During this deep discussion on who was wearing what, which went on for some time, Angie burst into the room and in a panicky voice said, ‘You’ve got a problem, boys. Ronson’s just packed his case and headed for the station. He said it’s all too much for him, he’s quit the band!’
Bowie said to me, ‘Go find him and talk to him, do whatever you have to do to get him back.’
So I made my way to Beckenham station to find Mick sitting on the platform looking very pissed off.
‘Where are you going?’ I asked.
‘Back to Hull,’ he said. ‘I’ve had enough. I can’t go on stage wearing clothes like that. I have friends who’ll see me. It’s all too much, I just wanna play guitar.’
‘I understand what you’re saying,’ I said, ‘but it’s not going to work wearing jeans and t-shirts, is it? I remember when we were in the Rats you wore Apache boots and a long tasselled waistcoat and wristbands. That was over the top for the time, plus I’ve seen pictures of you wearing a real girlie frilly shirt so it’s not that much of a leap, is it?’
We then talked about how it would either work brilliantly or not at all and there was always the possibility that we could be laughed off the stage, but it was worth the risk, wasn’t it?
Eventually, after much talking it through, he said, ‘I suppose you’re right’, and we headed back to Haddon Hall.
Quite a few people have claimed that I’m the one who said, ‘Fuck off, I’m not wearing that’, but this time
it wasn’t me.
As well as the clothes, the shoes, the lighting, etc., what was still needed to complete the transformation of us all, Bowie concluded, was the hair.
A young woman called Suzi Fussey worked in a local Beckenham hair salon where she did Bowie’s mother’s hair. Mrs Jones would talk to Suzi about her son and eventually Suzi was asked to come up to Haddon Hall to do Angie’s hair. While she was there Bowie asked her, ‘What would you do with my hair?’, which was shoulder-length and brown at the time.
‘I’d cut it short,’ Suzi replied, which she did.
So he had the start of what would become the Ziggy haircut.

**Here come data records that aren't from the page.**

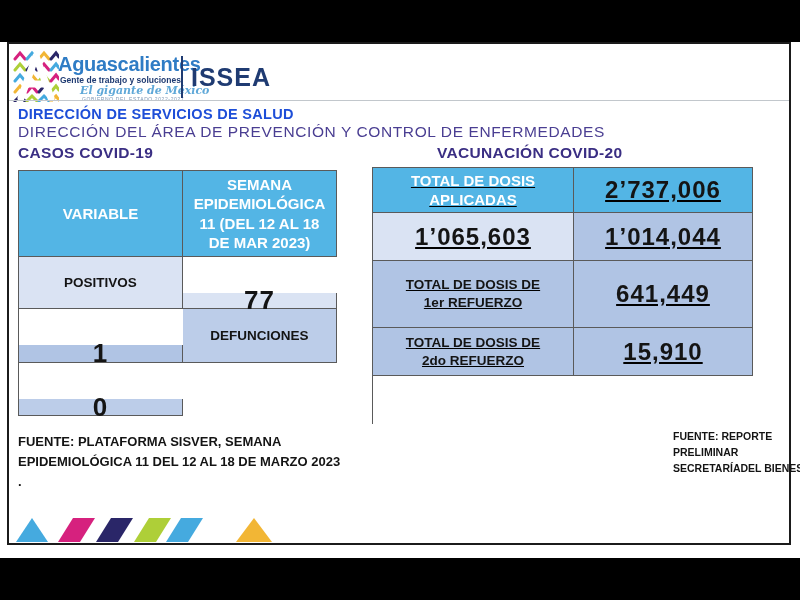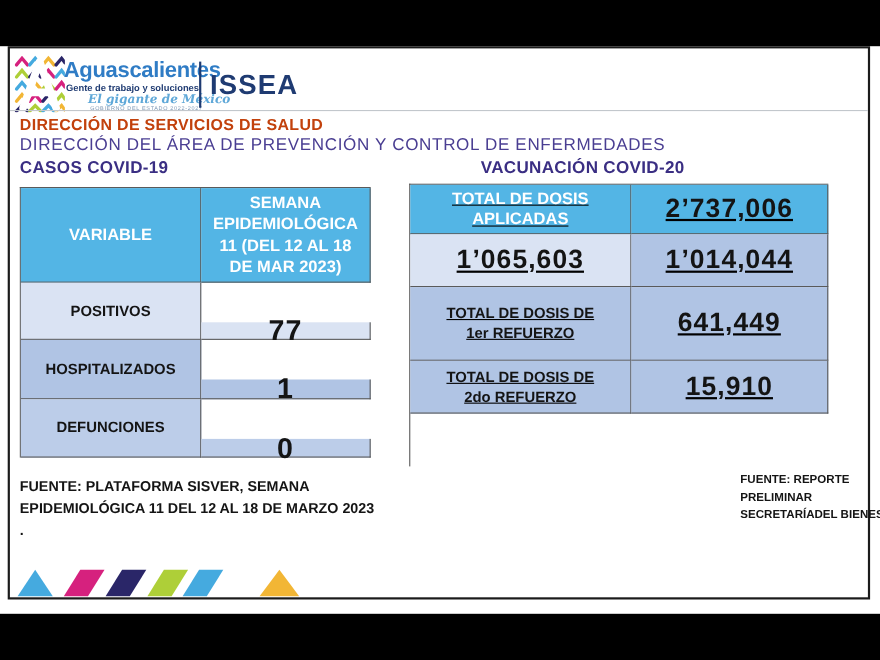--- a/index.html
+++ b/index.html
@@ -25,7 +25,7 @@
   .header-rule{position:absolute;left:9px;top:100px;width:780px;height:1px;background:#c2c7cc;}
 
   .title1{position:absolute;left:18px;top:106px;font-size:14.5px;font-weight:bold;
-          color:#c2410c;letter-spacing:0.3px;}
+          color:#1d4ed8;letter-spacing:0.3px;}
   .title2{position:absolute;left:18px;top:123px;font-size:15.5px;font-weight:400;
           color:#4a3e92;letter-spacing:0.6px;}
   .sec-heading{position:absolute;font-size:15.5px;font-weight:bold;color:#3a2e83;letter-spacing:0.3px;}

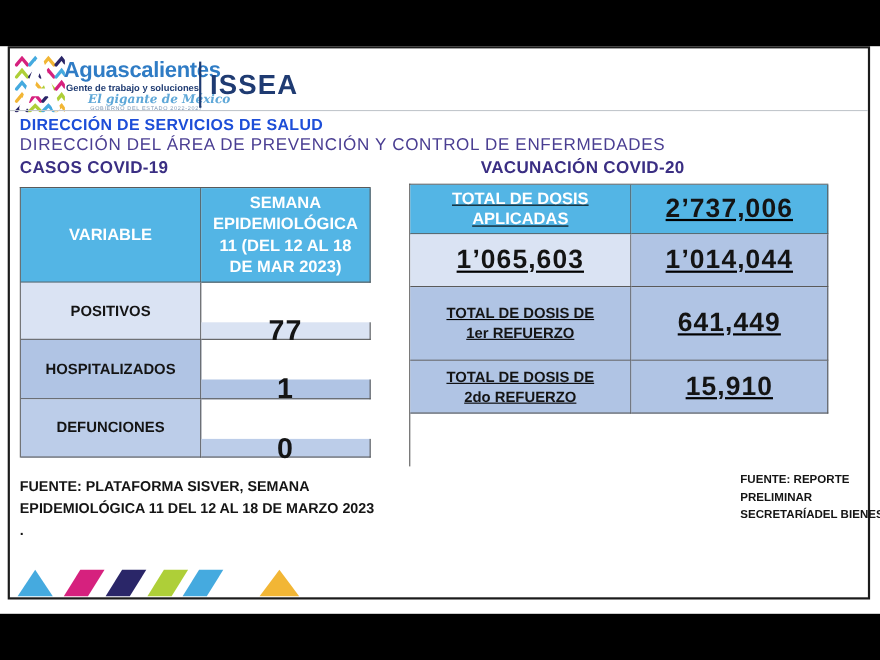--- a/index.html
+++ b/index.html
@@ -117,7 +117,6 @@
     <div class="cell bg-light lbl-black">POSITIVOS</div>
     <div class="cell bg-light val-big">77</div>
 
-    <div class="cell bg-med lbl-black">HOSPITALIZADOS</div>
     <div class="cell bg-med val-big">1</div>
 
     <div class="cell bg-med2 lbl-black">DEFUNCIONES</div>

The colouring of it would come later. I don’t remember exactly when.
Daniella Parmar, a muse of Freddie Burretti’s, often came over to Haddon Hall with him. She would regularly have different coloured hair; once it was very short, peroxide blonde with an ice-cream-cone shape cut into the back and dyed in three colours! This inspired Bowie to look for a more synthetic hairstyle for Ziggy. He found a girls’ magazine with a model on the cover who had red hair (apparently she was a Kansai Yamamoto model, though I didn’t know that then). He copied the cut and colour and had Suzi carry it out. When his hair was finally completed he asked, ‘What do you think?’
‘It looks amazing,’ I said. ‘I’ve never seen anything like it, especially on a guy.’

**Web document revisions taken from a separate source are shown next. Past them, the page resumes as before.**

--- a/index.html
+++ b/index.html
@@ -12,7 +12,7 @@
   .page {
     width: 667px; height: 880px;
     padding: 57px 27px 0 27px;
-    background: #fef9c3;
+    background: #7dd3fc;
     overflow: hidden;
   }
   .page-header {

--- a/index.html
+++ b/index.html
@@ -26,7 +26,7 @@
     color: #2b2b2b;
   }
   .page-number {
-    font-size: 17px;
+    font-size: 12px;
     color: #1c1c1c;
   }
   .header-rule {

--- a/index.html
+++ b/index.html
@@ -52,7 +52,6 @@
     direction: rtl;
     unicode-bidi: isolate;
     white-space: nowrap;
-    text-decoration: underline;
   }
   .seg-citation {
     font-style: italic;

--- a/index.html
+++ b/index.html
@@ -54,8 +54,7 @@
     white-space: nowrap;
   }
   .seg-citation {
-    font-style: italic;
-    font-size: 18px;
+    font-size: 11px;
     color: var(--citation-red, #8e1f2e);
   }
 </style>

My hair was now shorter, and styled, but it was still brown. A couple of months into the tour, I decided I would have the Ziggy cut and also have it bleached blond. It made me look a bit unearthly, perhaps like a member of Ziggy’s family.
Back then there wasn’t the range of hair products we have today; in fact, the trick to the Ziggy hairstyle, which stood up on end, was a ladies’ setting lotion called Gard, which you spread over your hair before blow-drying it straight. We needed Suzi to join us on that tour so she could do all our hair, and she also became wardrobe mistress.